Jujur, saya kehilangan itu.
Lalu, saya menilik lebih tajam lagi. Melihat jauh ke dalam, meraba-raba bagaimana suasana batinku saat menuliskan artikel sebelumnya.
Ada kebencian!
Bukan benci dalam arti emosi yang meluap-lupa. Tapi, penolakan atas sikap tidak biasa dari Dalai Lama. Bagi saya yang tinggal di Indonesia, mengisap lidah bocah adalah hal yang tidak pantas. Demikian pula pendapat dari seluruh rangkaian "hujatan" yang beredar di dunia maya.
"Itu salah," kata mereka dari kacamata norma yang berlaku umum.
Dan, setelah saya pertimbangkan lebih dalam lagi. Saya semakin yakin jika saya benar. Saya merasa pemikiran saya benar. Itu karena ada pemicunya. Berasal permintaan maaf dari Dalai Lama.
Sebuah proses kognitif yang primitif. Jika salah, maka harus minta maaf. Jika sudah minta maaf, artinya sudah melakukan kesalahan.
Lebih dalam lagi, permintaan maaf adalah sebuah kemewahan di dunia modern ini. Para pejabat yang korup tidak akan minta maaf, meskipun sudah berbuat salah. Atau, mungkin mereka dilatih demikian. Karena permintaan maaf akan menunjukkan kelemahan. Berakhir dengan hukuman.

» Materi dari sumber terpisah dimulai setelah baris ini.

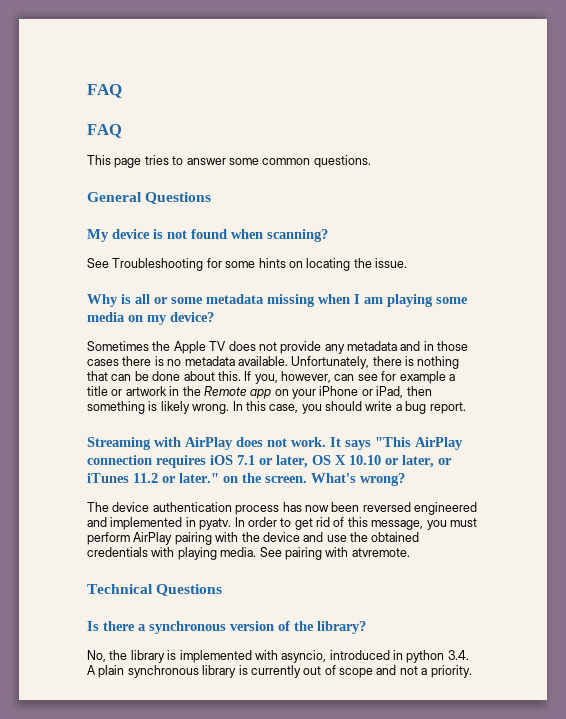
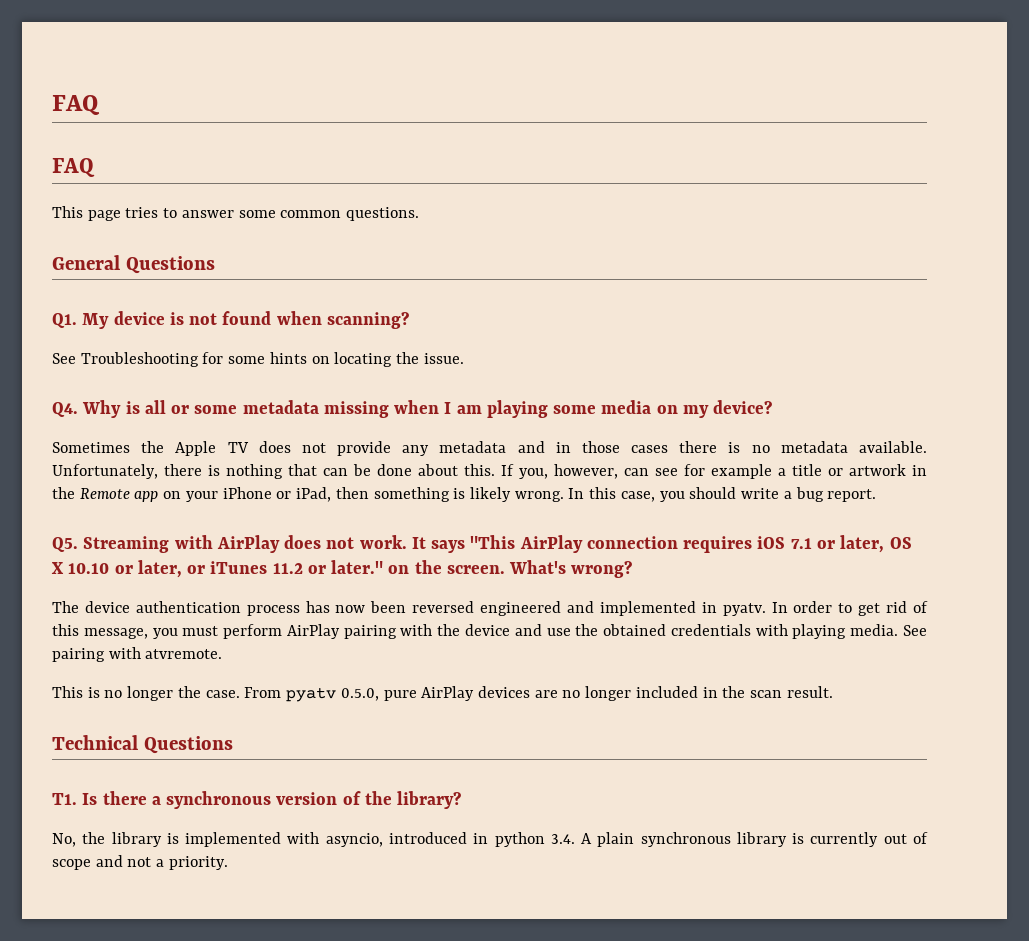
- My device is not found when scanning?
+ Q1. My device is not found when scanning?
- Why is all or some metadata missing when I am playing some media on my device?
+ Q4. Why is all or some metadata missing when I am playing some media on my device?
- Streaming with AirPlay does not work.
+ Q5. Streaming with AirPlay does not work.
+ This is no longer the case. From pyatv 0.5.0, pure AirPlay devices are no longer included in the scan result.
- Is there a synchronous version of the library?
+ T1. Is there a synchronous version of the library?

Dengan tendensi seperti itu, saya mencoba untuk melihat dari sisi yang berbeda. Bagaimana jika Dalai Lama meminta maaf bukan karena kesalahannya. Bukan berarti beliau tidak melakukan kesalahan.
Tapi, meminjam pandangan monistik dari teman-teman agama lain. Bahwa ada Nabi, orang suci, atau juru selamat di dunia ini yang mengambil alih kesalahan manusia melalui pengorbanan yang besar.
Saya cukup terkesima dengan sekelebat pemikiran yang menghampiriku pada pagi ini.